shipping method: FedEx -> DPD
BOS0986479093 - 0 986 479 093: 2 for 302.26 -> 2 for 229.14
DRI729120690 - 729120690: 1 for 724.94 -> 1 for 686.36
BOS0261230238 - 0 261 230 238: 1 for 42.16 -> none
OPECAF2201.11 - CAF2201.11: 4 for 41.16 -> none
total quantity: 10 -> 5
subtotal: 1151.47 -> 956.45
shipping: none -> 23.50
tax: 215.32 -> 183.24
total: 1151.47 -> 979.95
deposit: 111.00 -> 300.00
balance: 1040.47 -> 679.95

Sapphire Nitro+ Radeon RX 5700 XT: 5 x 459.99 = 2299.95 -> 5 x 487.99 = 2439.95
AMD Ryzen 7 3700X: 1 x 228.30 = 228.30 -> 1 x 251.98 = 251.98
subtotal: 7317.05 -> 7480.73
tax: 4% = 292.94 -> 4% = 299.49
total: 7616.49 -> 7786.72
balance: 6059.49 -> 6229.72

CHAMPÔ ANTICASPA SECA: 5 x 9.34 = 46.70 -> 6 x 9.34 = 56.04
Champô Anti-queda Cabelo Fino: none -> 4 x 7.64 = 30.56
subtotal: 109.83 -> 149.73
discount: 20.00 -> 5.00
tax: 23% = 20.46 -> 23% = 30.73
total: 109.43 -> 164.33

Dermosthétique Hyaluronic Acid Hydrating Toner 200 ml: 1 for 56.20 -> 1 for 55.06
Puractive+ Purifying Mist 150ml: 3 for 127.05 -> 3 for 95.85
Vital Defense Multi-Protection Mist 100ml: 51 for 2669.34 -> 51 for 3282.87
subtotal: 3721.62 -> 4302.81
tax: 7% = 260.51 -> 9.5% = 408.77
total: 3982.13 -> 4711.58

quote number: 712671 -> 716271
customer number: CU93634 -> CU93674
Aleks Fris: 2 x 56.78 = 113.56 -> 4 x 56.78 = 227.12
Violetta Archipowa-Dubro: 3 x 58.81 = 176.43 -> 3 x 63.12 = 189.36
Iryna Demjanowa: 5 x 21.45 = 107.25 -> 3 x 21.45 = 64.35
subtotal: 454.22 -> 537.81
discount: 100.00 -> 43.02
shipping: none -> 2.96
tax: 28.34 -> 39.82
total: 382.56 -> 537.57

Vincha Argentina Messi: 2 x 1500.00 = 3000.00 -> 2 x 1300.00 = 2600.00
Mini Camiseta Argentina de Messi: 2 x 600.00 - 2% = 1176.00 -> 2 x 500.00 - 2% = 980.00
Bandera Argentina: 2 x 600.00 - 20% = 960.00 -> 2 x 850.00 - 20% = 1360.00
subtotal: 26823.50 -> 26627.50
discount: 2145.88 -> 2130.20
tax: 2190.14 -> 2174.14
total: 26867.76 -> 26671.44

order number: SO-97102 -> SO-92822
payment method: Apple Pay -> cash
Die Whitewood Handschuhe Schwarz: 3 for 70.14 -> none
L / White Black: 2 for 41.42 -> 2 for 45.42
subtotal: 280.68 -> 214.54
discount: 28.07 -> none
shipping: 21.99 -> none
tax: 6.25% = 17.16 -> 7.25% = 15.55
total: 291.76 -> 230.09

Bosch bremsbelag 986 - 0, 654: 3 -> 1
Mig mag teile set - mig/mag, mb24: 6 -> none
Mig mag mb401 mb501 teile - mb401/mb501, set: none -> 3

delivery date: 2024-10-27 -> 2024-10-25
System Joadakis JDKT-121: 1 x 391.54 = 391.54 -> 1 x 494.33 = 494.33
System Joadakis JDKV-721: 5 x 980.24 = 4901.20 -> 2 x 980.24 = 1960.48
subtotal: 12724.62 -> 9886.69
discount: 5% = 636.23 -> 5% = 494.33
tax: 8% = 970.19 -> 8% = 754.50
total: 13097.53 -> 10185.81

•••••

▶ DESCRIPTION OF THE TASK
Output the material above exactly, but only from the line that carries "Sapphire Nitro+ Radeon" through the line that carries "balance: 6059.49 -> 6229.72".

▶ ANSWER TO THIS EXERCISE
Sapphire Nitro+ Radeon RX 5700 XT: 5 x 459.99 = 2299.95 -> 5 x 487.99 = 2439.95
AMD Ryzen 7 3700X: 1 x 228.30 = 228.30 -> 1 x 251.98 = 251.98
subtotal: 7317.05 -> 7480.73
tax: 4% = 292.94 -> 4% = 299.49
total: 7616.49 -> 7786.72
balance: 6059.49 -> 6229.72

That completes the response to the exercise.